Desta vez, a Slow Mist apontou que os dispositivos de desenvolvimento e repositórios de código foram controlados, indicando que o ataque já tinha penetrado além da camada de aplicação, infiltrando-se diretamente na cadeia de suprimentos. A perda de mais de 6 milhões de dólares não é um valor astronómico, mas o problema não está no tamanho do número, mas sim no que isto expõe.
Lembram-se do incidente de fuga do firmware da Ledger em 2020? Essa lição levou toda a indústria a refletir sobre a segurança da cadeia de suprimentos. Mas até hoje, continuamos a ver brechas semelhantes a repetir-se.

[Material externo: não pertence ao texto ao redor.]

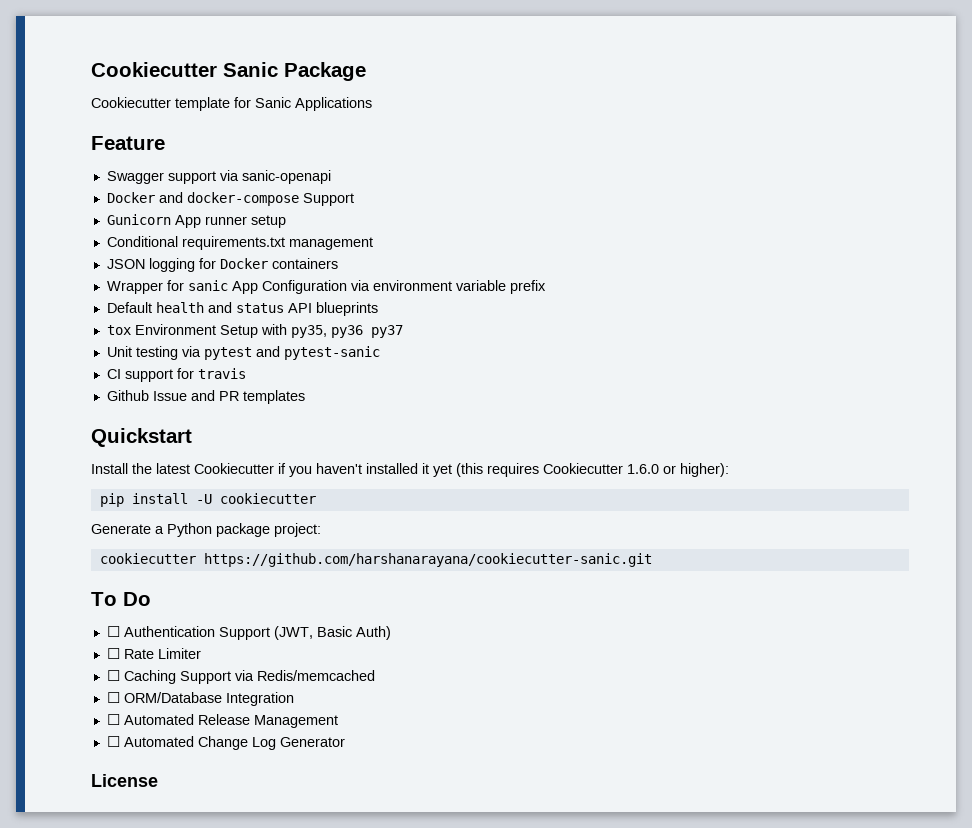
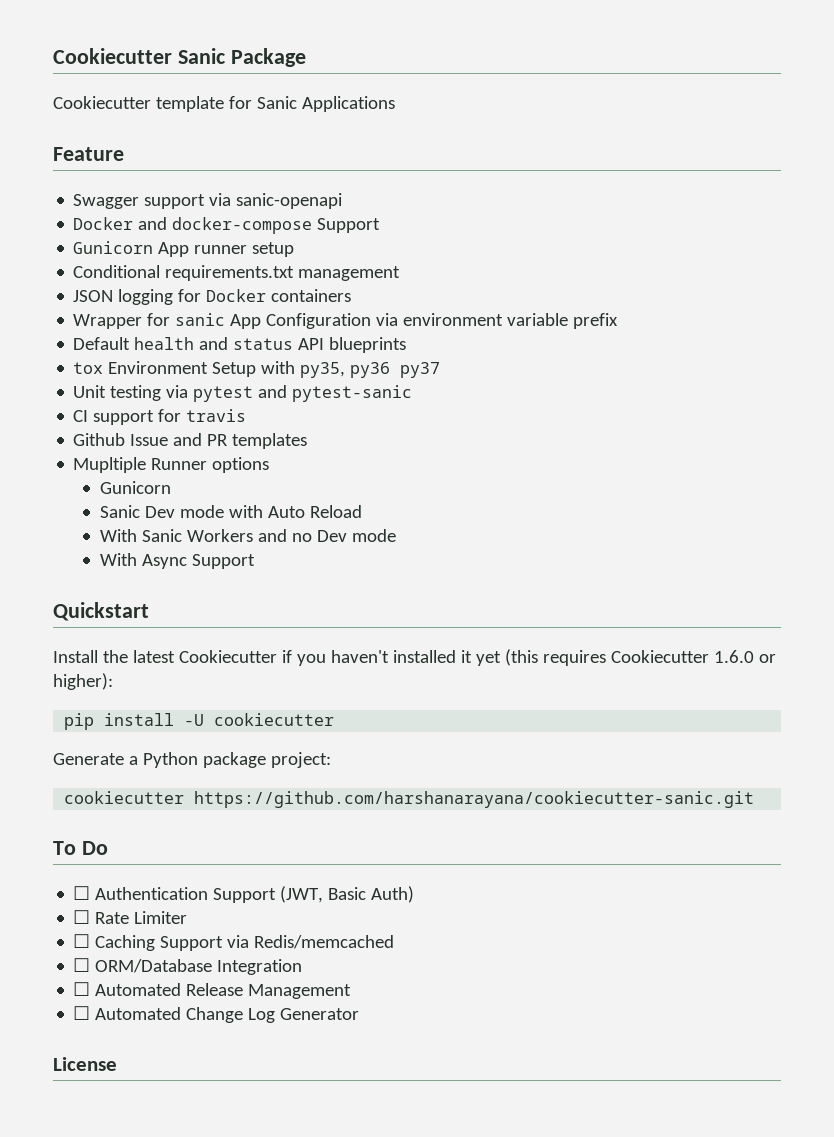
+ Mupltiple Runner options
+ Gunicorn
+ Sanic Dev mode with Auto Reload
+ With Sanic Workers and no Dev mode
+ With Async Support

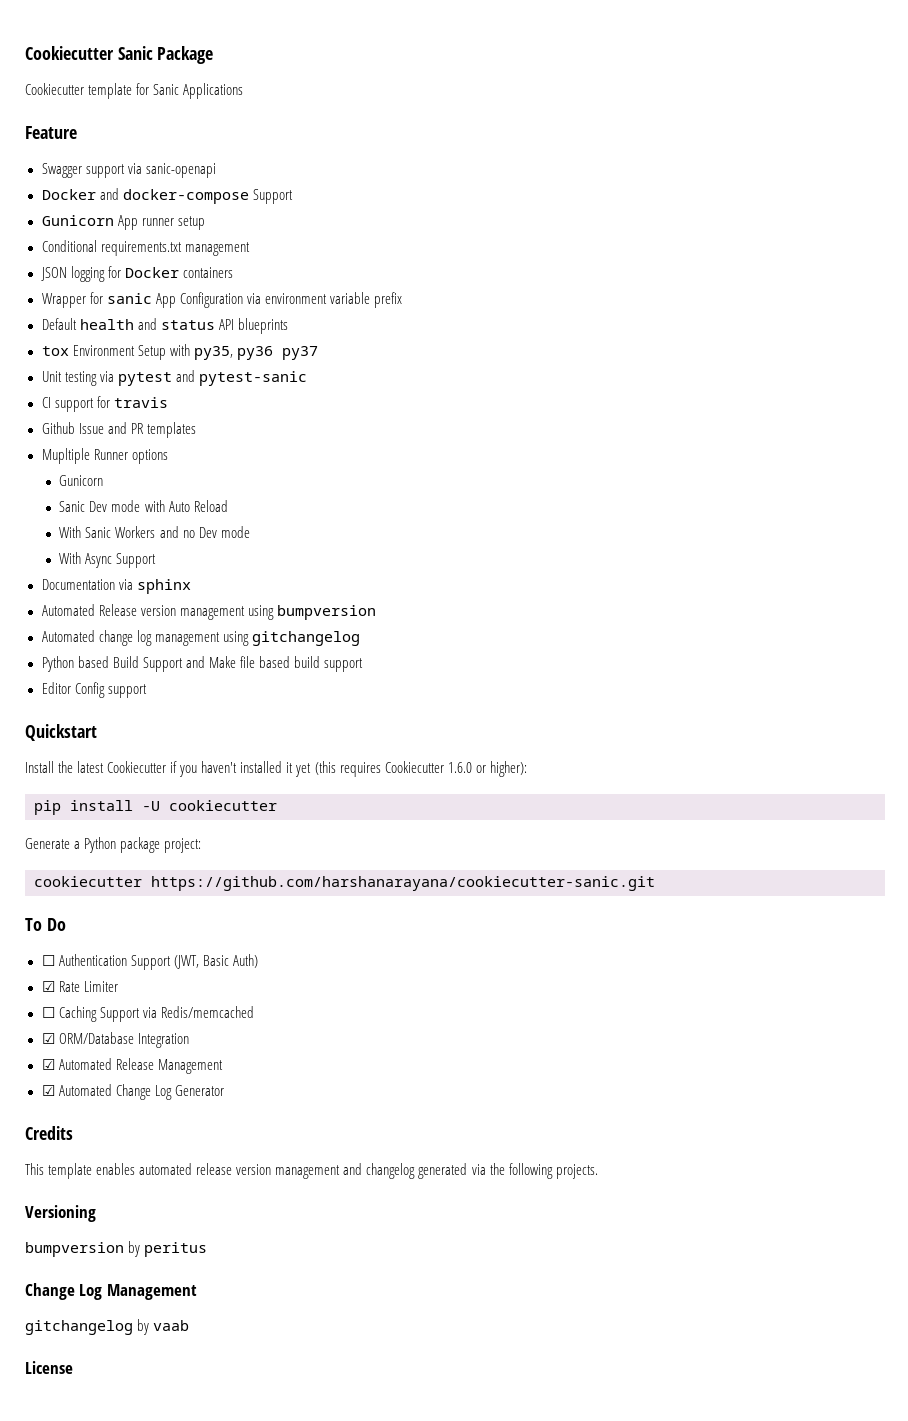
+ Documentation via sphinx
+ Automated Release version management using bumpversion
+ Automated change log management using gitchangelog
+ Python based Build Support and Make file based build support
+ Editor Config support
- ☐ Rate Limiter
+ ☑ Rate Limiter
- ☐ ORM/Database Integration
+ ☑ ORM/Database Integration
- ☐ Automated Release Management
+ ☑ Automated Release Management
- ☐ Automated Change Log Generator
+ ☑ Automated Change Log Generator
+ Credits
+ This template enables automated release version management and changelog generated via the following projects.
+ Versioning
+ bumpversion by peritus
+ Change Log Management
+ gitchangelog by vaab

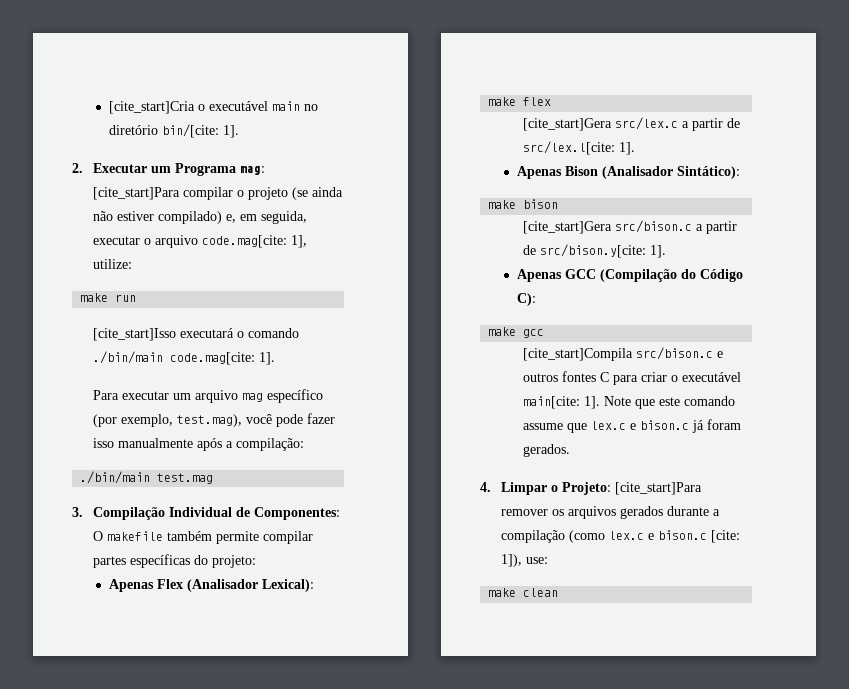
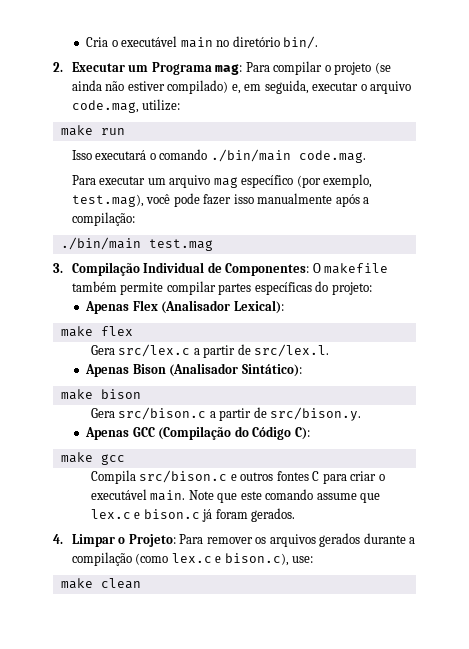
- [cite_start]Cria o executável main no diretório bin/[cite: 1].
+ Cria o executável main no diretório bin/.
- 2. Executar um Programa mag: [cite_start]Para compilar o projeto (se ainda não estiver compilado) e, em seguida, executar o arquivo code.mag[cite: 1], utilize:
+ 2. Executar um Programa mag: Para compilar o projeto (se ainda não estiver compilado) e, em seguida, executar o arquivo code.mag, utilize:
- [cite_start]Isso executará o comando ./bin/main code.mag[cite: 1].
+ Isso executará o comando ./bin/main code.mag.
- [cite_start]Gera src/lex.c a partir de src/lex.l[cite: 1].
+ Gera src/lex.c a partir de src/lex.l.
- [cite_start]Gera src/bison.c a partir de src/bison.y[cite: 1].
+ Gera src/bison.c a partir de src/bison.y.
- [cite_start]Compila src/bison.c e outros fontes C para criar o executável main[cite: 1].
+ Compila src/bison.c e outros fontes C para criar o executável main.
- 4. Limpar o Projeto: [cite_start]Para remover os arquivos gerados durante a compilação (como lex.c e bison.c [cite: 1]), use:
+ 4. Limpar o Projeto: Para remover os arquivos gerados durante a compilação (como lex.c e bison.c), use:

A proteção dos dispositivos de desenvolvimento, a gestão de permissões dos repositórios de código, a auditoria do processo CI/CD — estas coisas aparentemente básicas são, na verdade, as mais facilmente negligenciadas.
O que realmente vale a pena considerar é que cada incidente de segurança em carteiras de grande escala impulsiona migrações de comportamento dos utilizadores. Aqueles que viveram o colapso bolha de 2017 e chegaram até hoje já desenvolveram hábitos de distribuição de ativos e configuração de carteiras frias. Enquanto isso, os recém-chegados ao mercado muitas vezes têm de pagar com dinheiro real para aprender essa lição.
Este incidente da Trust Wallet, de certa forma, está a reafirmar um aviso repetido inúmeras vezes: independentemente da reputação do fornecedor do produto, a segurança dos seus ativos é sempre sua responsabilidade.